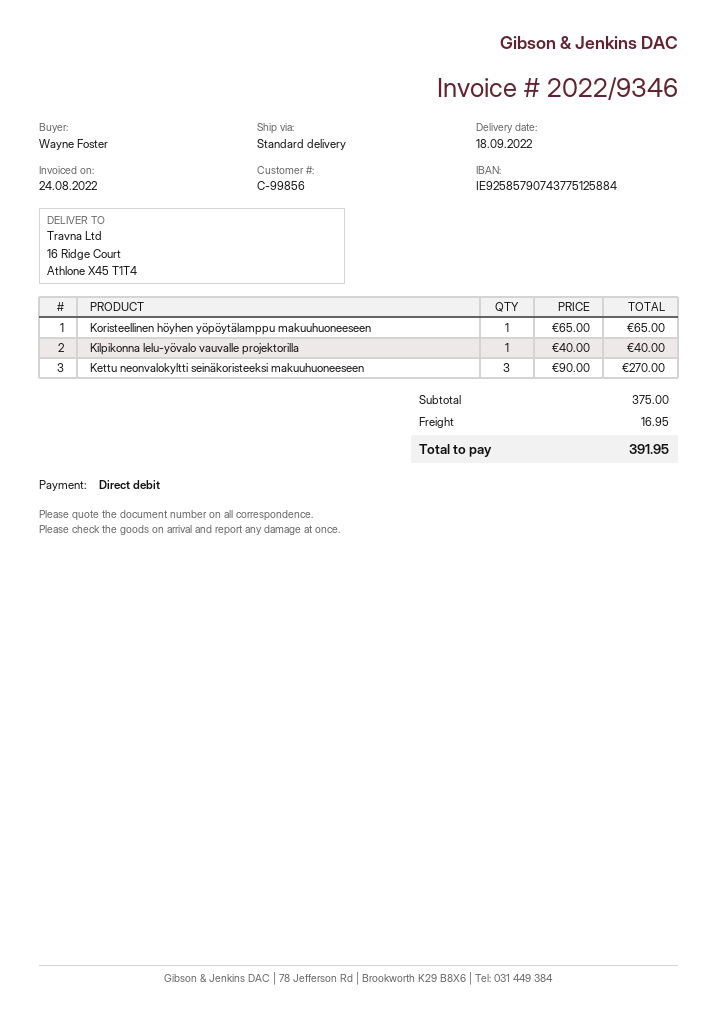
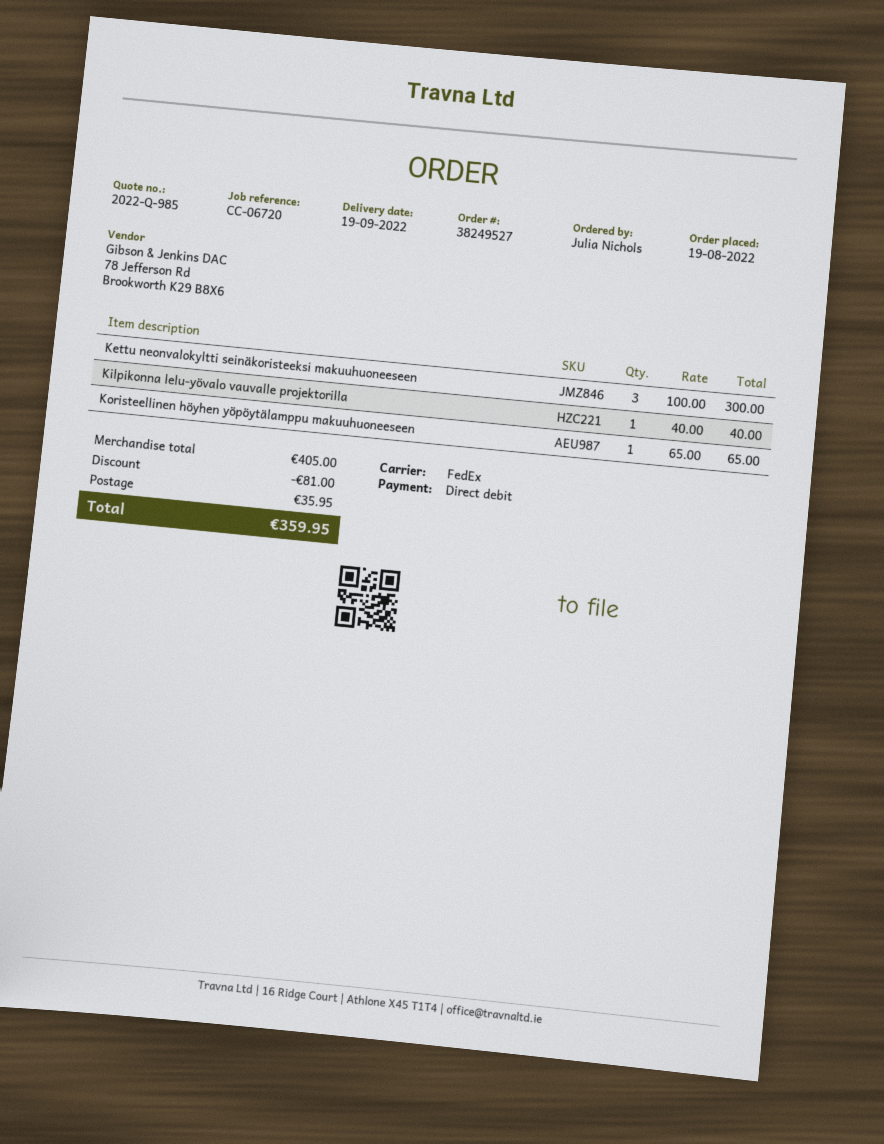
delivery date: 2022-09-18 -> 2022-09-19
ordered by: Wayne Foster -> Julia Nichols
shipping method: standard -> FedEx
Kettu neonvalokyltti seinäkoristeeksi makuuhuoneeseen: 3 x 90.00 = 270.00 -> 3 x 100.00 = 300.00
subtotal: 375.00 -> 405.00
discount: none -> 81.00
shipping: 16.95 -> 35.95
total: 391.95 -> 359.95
────
Try it:
Each line of the material that has the word "shipping" belongs in the answer.

Solution:
shipping method: standard -> FedEx
shipping: 16.95 -> 35.95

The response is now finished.